[Data records]
▼▼▼
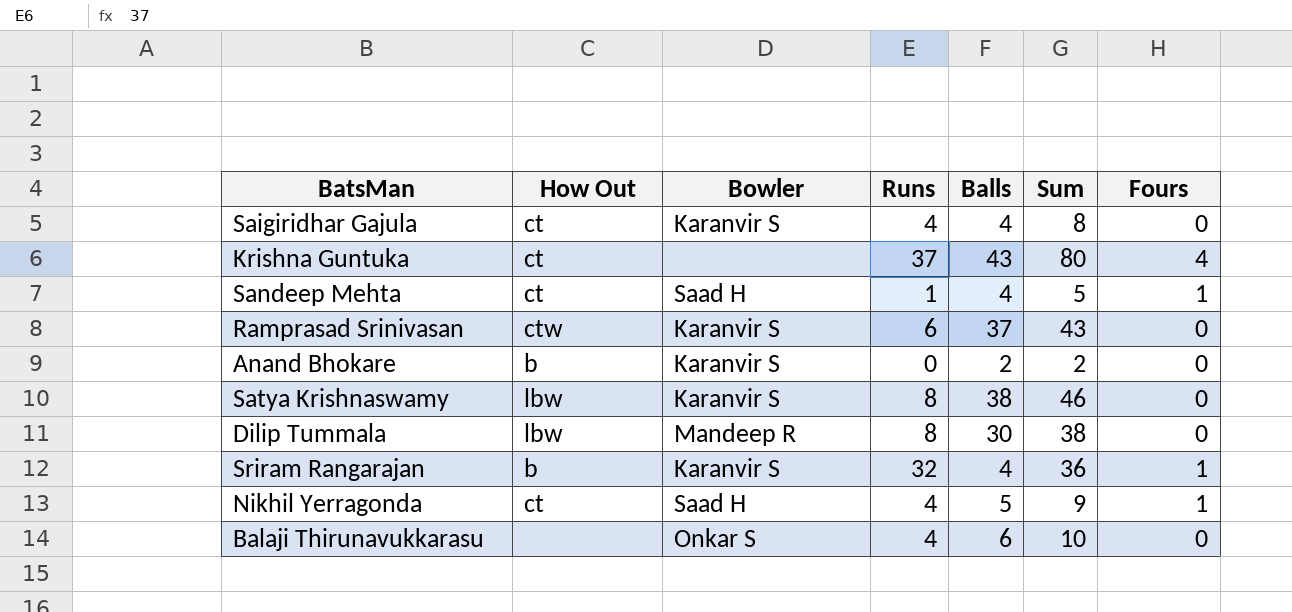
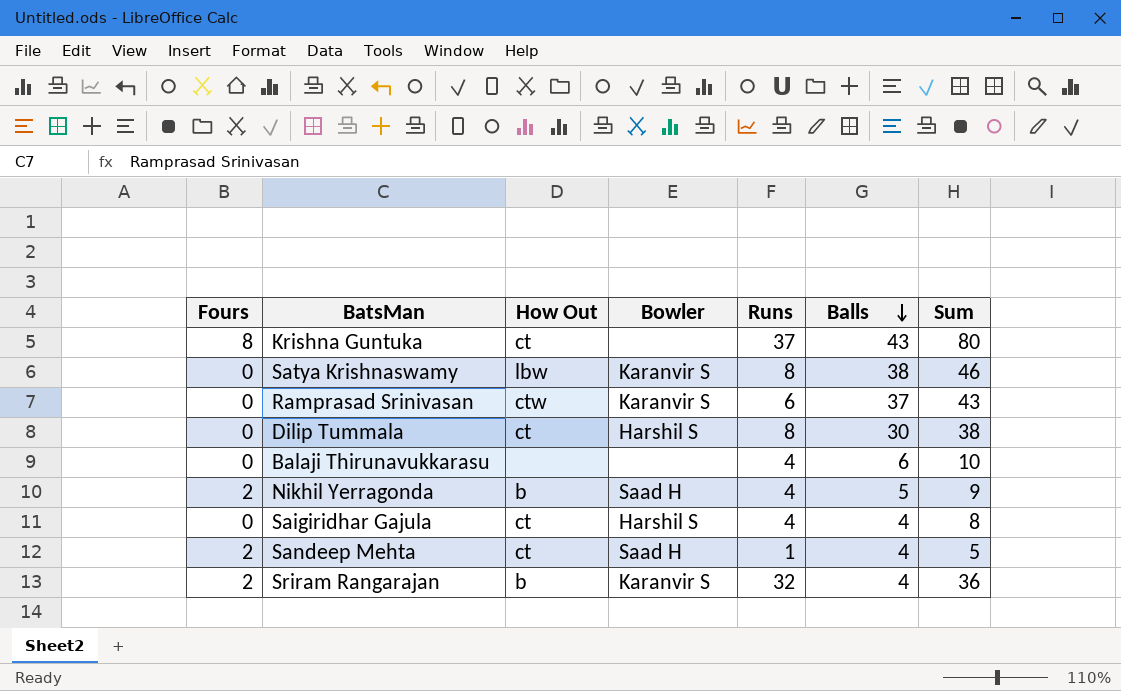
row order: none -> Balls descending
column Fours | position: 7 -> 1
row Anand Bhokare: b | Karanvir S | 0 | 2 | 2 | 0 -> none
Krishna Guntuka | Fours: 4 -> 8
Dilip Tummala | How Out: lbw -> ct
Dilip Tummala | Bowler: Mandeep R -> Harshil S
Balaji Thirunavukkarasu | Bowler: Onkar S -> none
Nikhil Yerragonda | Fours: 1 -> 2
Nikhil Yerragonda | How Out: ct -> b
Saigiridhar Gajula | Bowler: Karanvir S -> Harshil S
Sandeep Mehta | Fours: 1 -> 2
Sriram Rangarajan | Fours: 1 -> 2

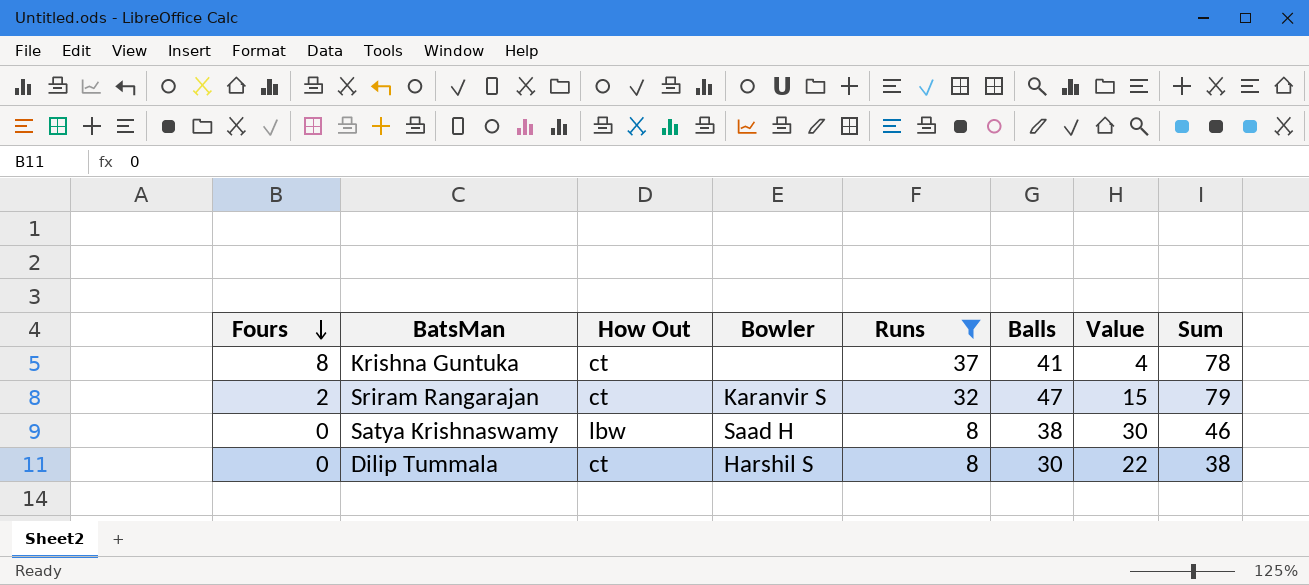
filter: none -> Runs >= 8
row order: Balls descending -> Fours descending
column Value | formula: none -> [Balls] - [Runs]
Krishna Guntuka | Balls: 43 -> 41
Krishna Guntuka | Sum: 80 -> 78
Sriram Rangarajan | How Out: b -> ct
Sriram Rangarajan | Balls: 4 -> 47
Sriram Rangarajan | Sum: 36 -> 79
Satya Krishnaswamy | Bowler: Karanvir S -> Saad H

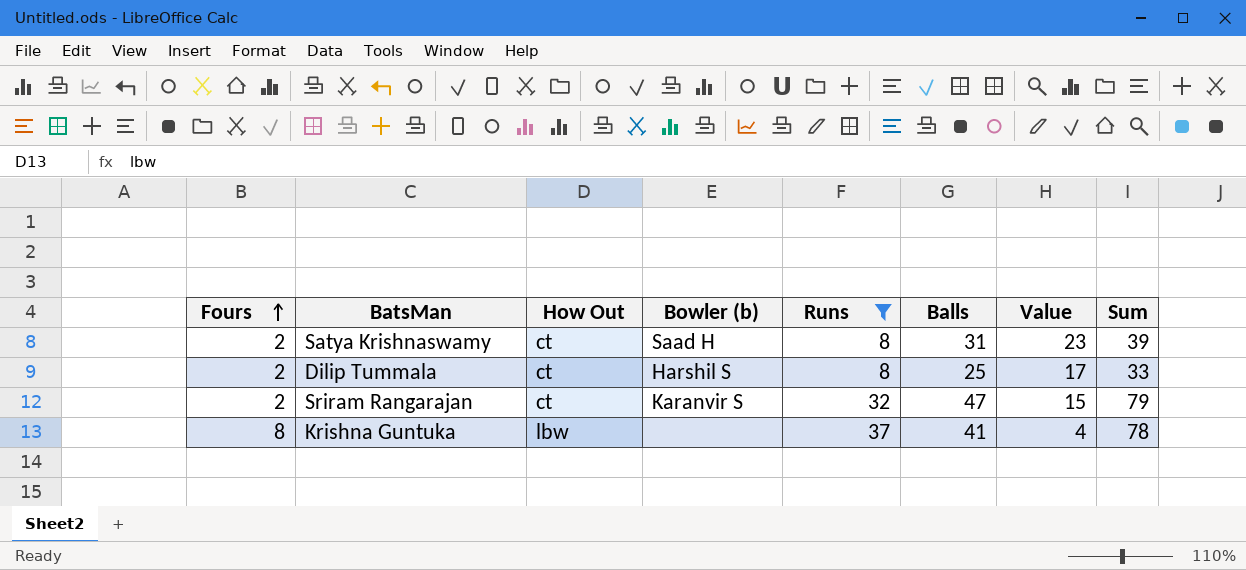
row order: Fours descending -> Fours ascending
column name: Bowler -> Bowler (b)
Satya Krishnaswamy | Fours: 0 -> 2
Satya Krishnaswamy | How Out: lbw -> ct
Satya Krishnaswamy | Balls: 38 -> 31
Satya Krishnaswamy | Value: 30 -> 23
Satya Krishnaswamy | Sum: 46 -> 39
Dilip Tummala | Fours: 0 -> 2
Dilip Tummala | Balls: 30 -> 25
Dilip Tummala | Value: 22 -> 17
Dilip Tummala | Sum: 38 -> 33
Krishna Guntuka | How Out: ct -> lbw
▲▲▲
WHAT TO WORK ON: Without carrying over any pictures, retype the records above exactly.

WRITTEN RESPONSE:
row order: none -> Balls descending
column Fours | position: 7 -> 1
row Anand Bhokare: b | Karanvir S | 0 | 2 | 2 | 0 -> none
Krishna Guntuka | Fours: 4 -> 8
Dilip Tummala | How Out: lbw -> ct
Dilip Tummala | Bowler: Mandeep R -> Harshil S
Balaji Thirunavukkarasu | Bowler: Onkar S -> none
Nikhil Yerragonda | Fours: 1 -> 2
Nikhil Yerragonda | How Out: ct -> b
Saigiridhar Gajula | Bowler: Karanvir S -> Harshil S
Sandeep Mehta | Fours: 1 -> 2
Sriram Rangarajan | Fours: 1 -> 2

filter: none -> Runs >= 8
row order: Balls descending -> Fours descending
column Value | formula: none -> [Balls] - [Runs]
Krishna Guntuka | Balls: 43 -> 41
Krishna Guntuka | Sum: 80 -> 78
Sriram Rangarajan | How Out: b -> ct
Sriram Rangarajan | Balls: 4 -> 47
Sriram Rangarajan | Sum: 36 -> 79
Satya Krishnaswamy | Bowler: Karanvir S -> Saad H

row order: Fours descending -> Fours ascending
column name: Bowler -> Bowler (b)
Satya Krishnaswamy | Fours: 0 -> 2
Satya Krishnaswamy | How Out: lbw -> ct
Satya Krishnaswamy | Balls: 38 -> 31
Satya Krishnaswamy | Value: 30 -> 23
Satya Krishnaswamy | Sum: 46 -> 39
Dilip Tummala | Fours: 0 -> 2
Dilip Tummala | Balls: 30 -> 25
Dilip Tummala | Value: 22 -> 17
Dilip Tummala | Sum: 38 -> 33
Krishna Guntuka | How Out: ct -> lbw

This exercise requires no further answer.